Petit à petit, dans un style instinctif, vif, prenant, les rouages de ce drame sanglant se mettent en place et l"horreur apparaît par petites touches. Une horreur chirurgicale, maladive, prenant part dans un esprit torturé, celui de Katrin Tobler, qui n'a rien à envier au docteur Mengele ni aux expériences menées dans le camp 731 japonais. Même si Vals sanglante ne verse pas dans le gore outrancier, que Violaine fait même preuve d'une certaine retenue à ce niveau - et c'est tant mieux dirais-je car il était trop simple de faire du gore pour du gore avec le cas Báthory - on ressent un malaise naître en nous au fil de la lecture et plus les pages se tournent, plus les agissements de Katrin deviennent malaisants pour le lecteur.

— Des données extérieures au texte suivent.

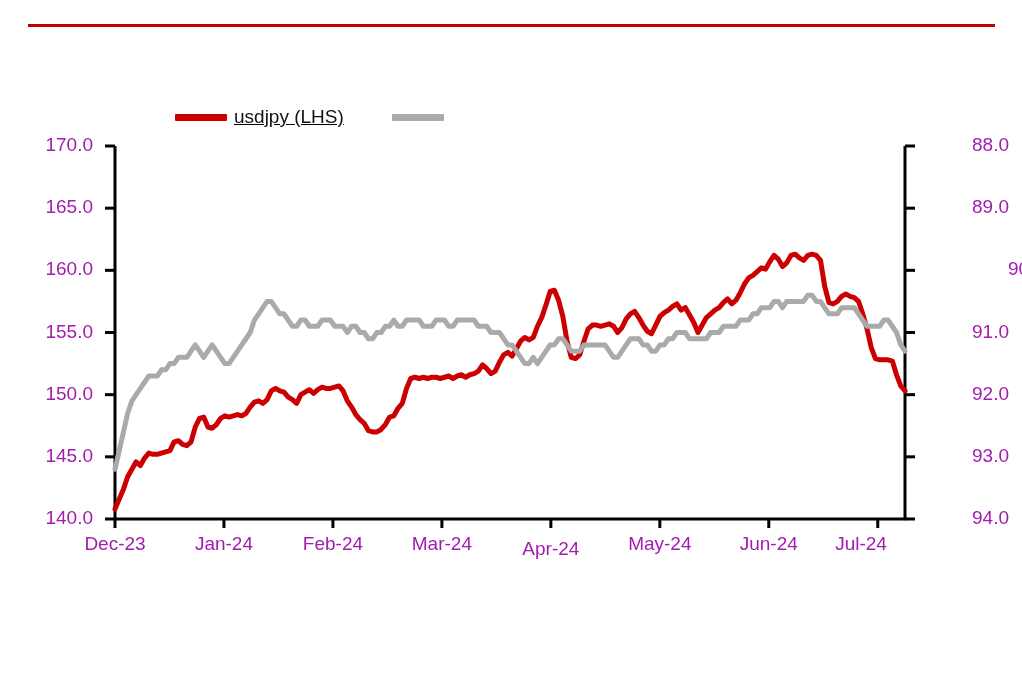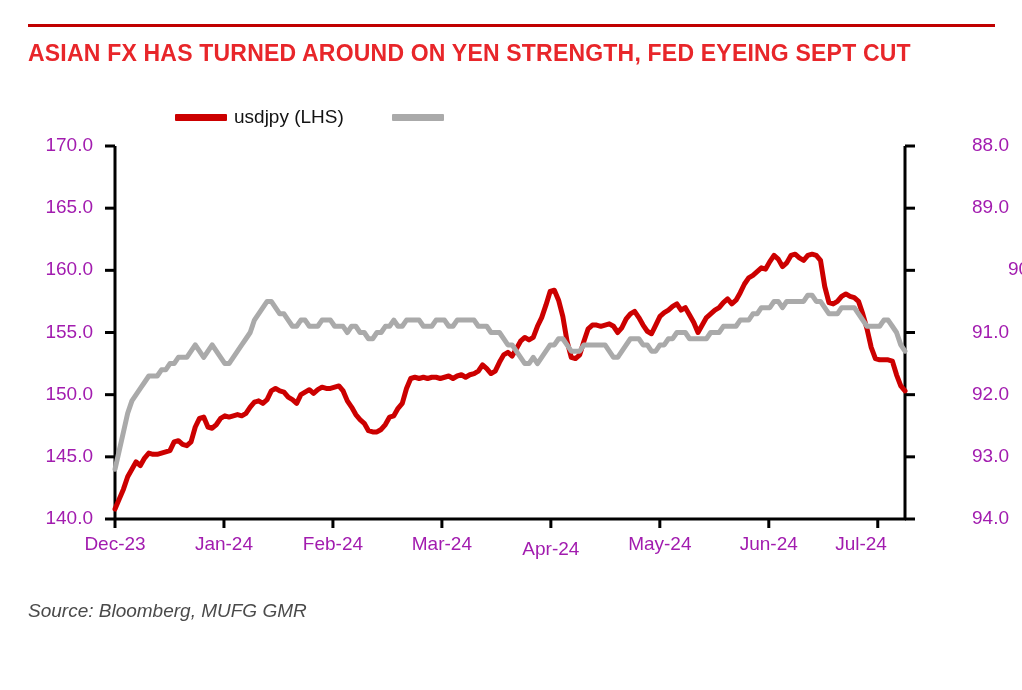"ASIAN FX HAS TURNED AROUND" div.chart-title { html: <div>ASIAN FX HAS TURNED AROUND ON YEN STRENGTH, FED EYEING SEPT CUT</div> -> none }
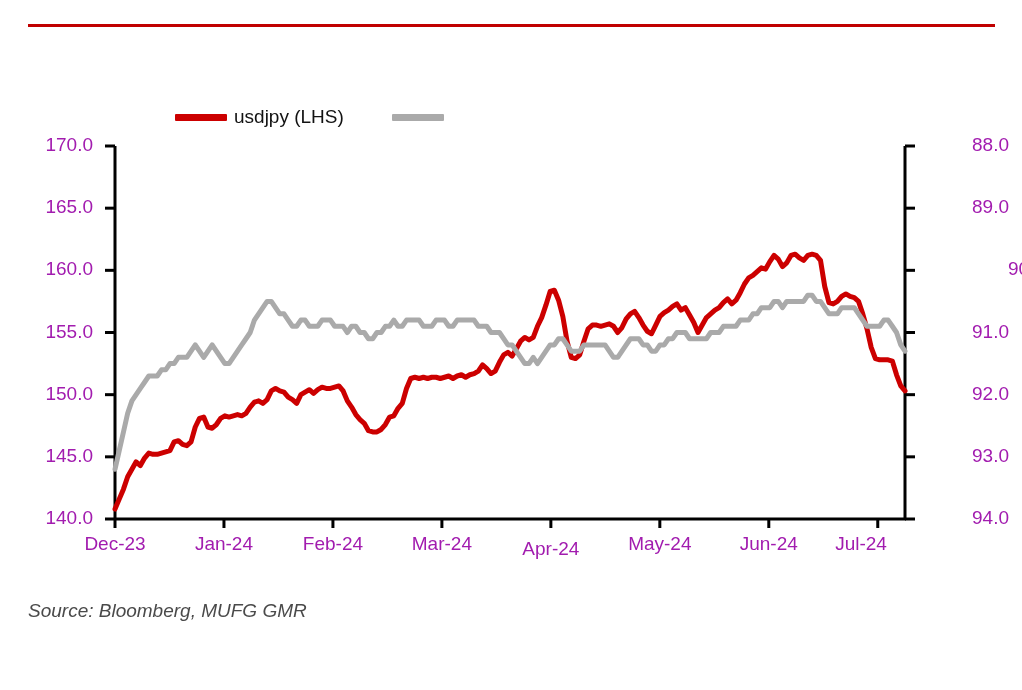"usdjpy (LHS)" .legend { text-decoration: none -> underline }
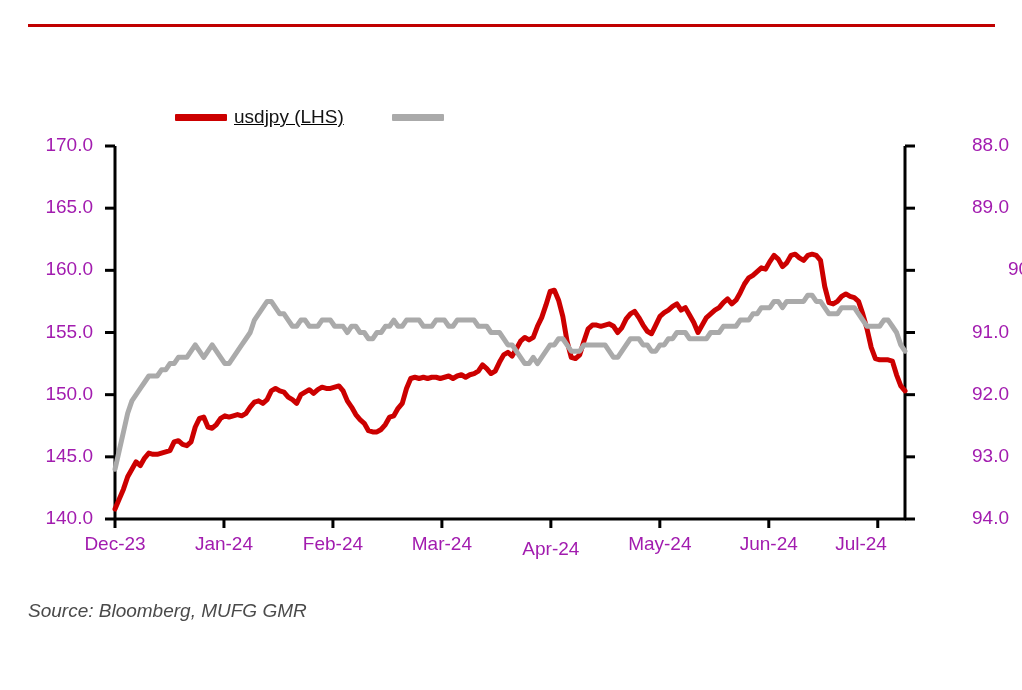"Source: Bloomberg, MUFG GMR" div.source { html: <div>Source: Bloomberg, MUFG GMR</div> -> none }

On appréciera bien sûr le clin d'oeil à la scène culte du "Hostel chapitre 2" d'Eli Roth, il était impossible de ne pas avoir une scène de baignoire ici, si vous voyez de quoi je parle. Insidieuse, l'horreur proposée par l'autrice dans Vals sanglante est feutrée tout en restant dérangeante. C'est là toute la puissance de ce récit.
Encore une fois, Violaine de Charnage m'a donc surpris et pris à contre-pied. C'est pour moi son texte le plus abouti - je n'ai pas encore lu son dernier ouvrage en date, Un conte de neige et de mort - et j'ai littéralement dévoré les 98 pages de ce roman. Tout est maîtrisé, mûrement réfléchi, superbement écrit, et ça atteint sa cible sans difficulté aucune. Coup de cœur pour ma part.